[Data excerpts]
----------
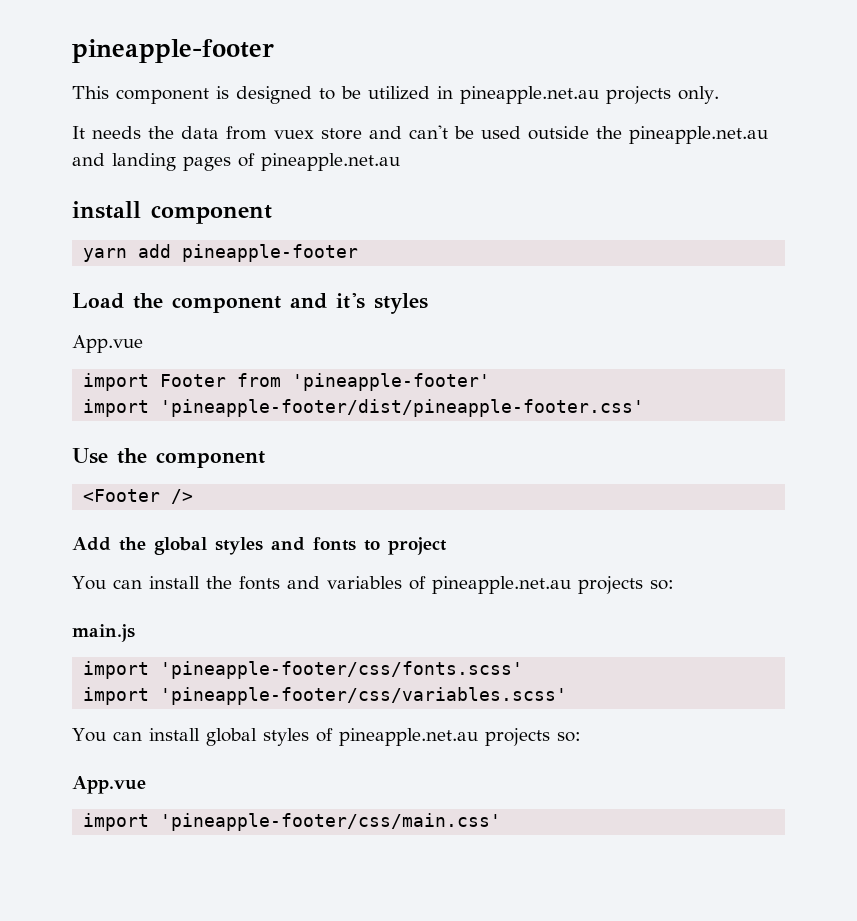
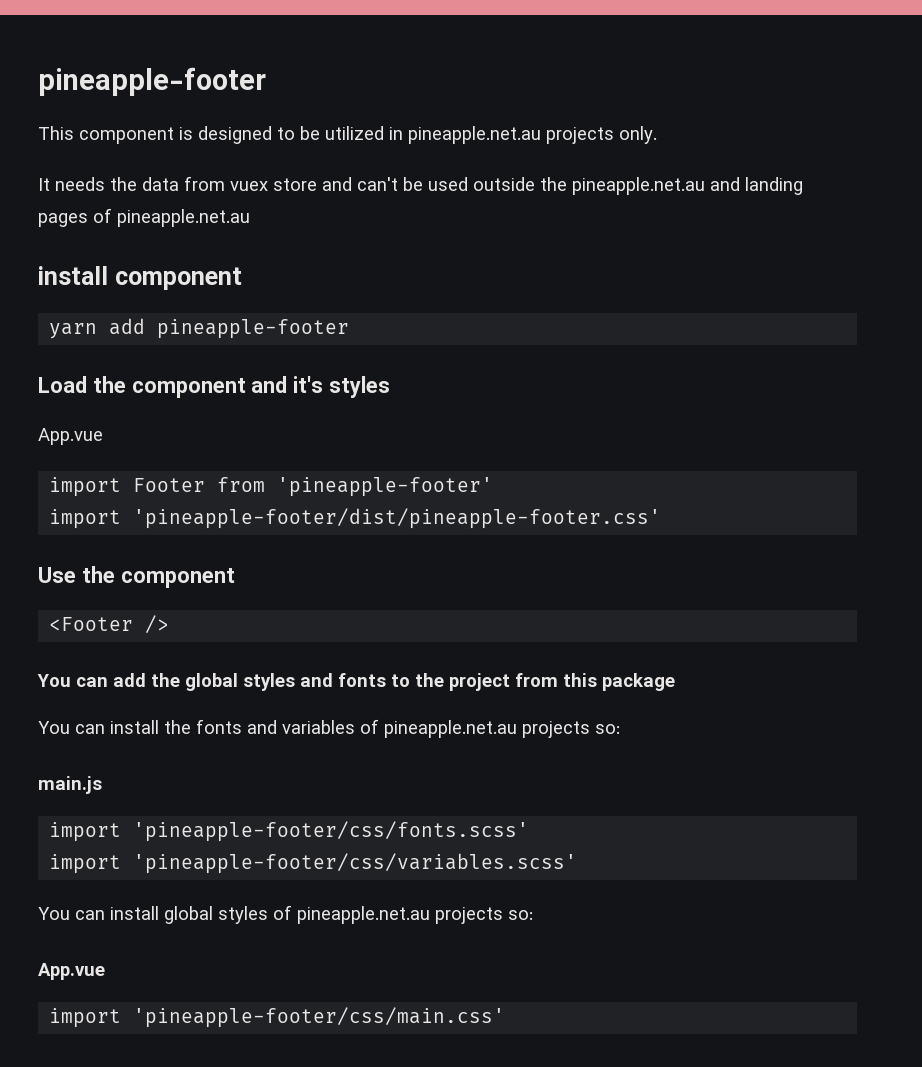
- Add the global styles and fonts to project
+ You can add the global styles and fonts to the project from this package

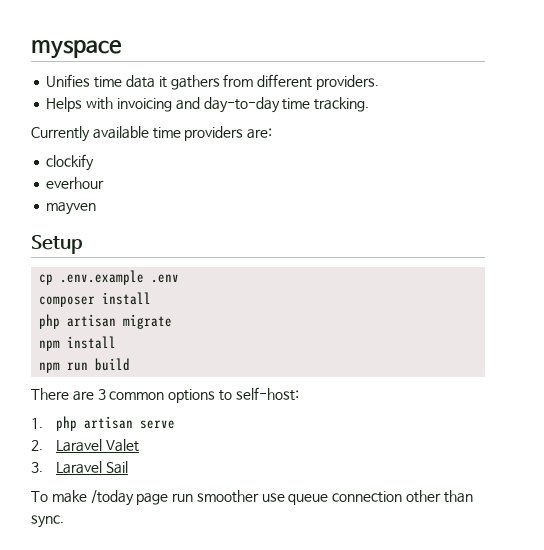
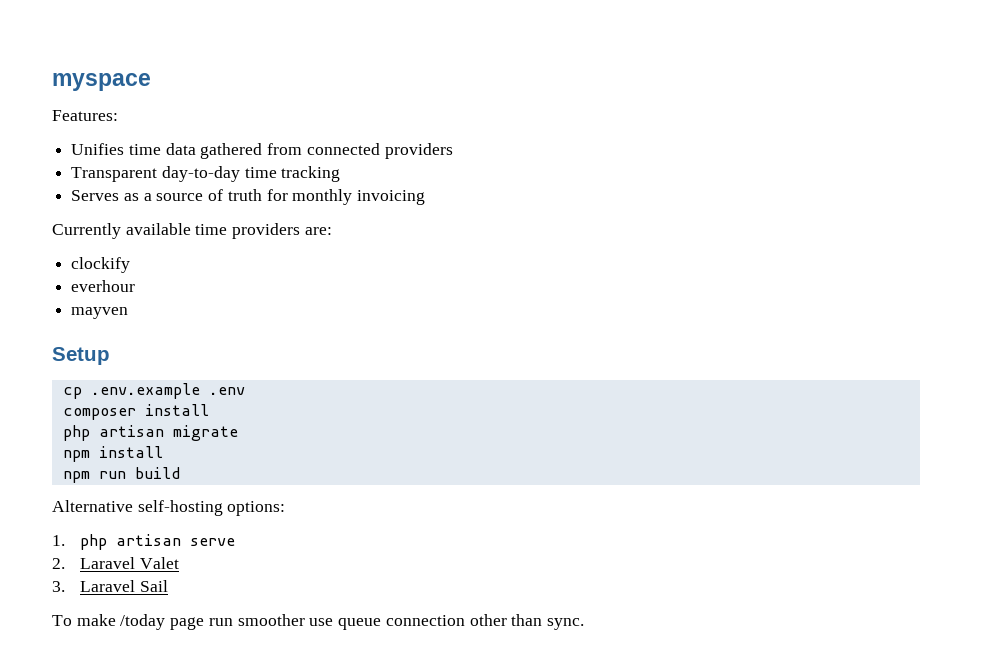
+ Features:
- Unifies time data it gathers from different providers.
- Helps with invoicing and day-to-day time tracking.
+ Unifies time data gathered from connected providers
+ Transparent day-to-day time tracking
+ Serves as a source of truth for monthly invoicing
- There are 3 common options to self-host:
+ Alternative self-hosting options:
----------
Determine how many lines of the data contain the word "Unifies", and reply with that number only.

**YOUR SOLUTION**
2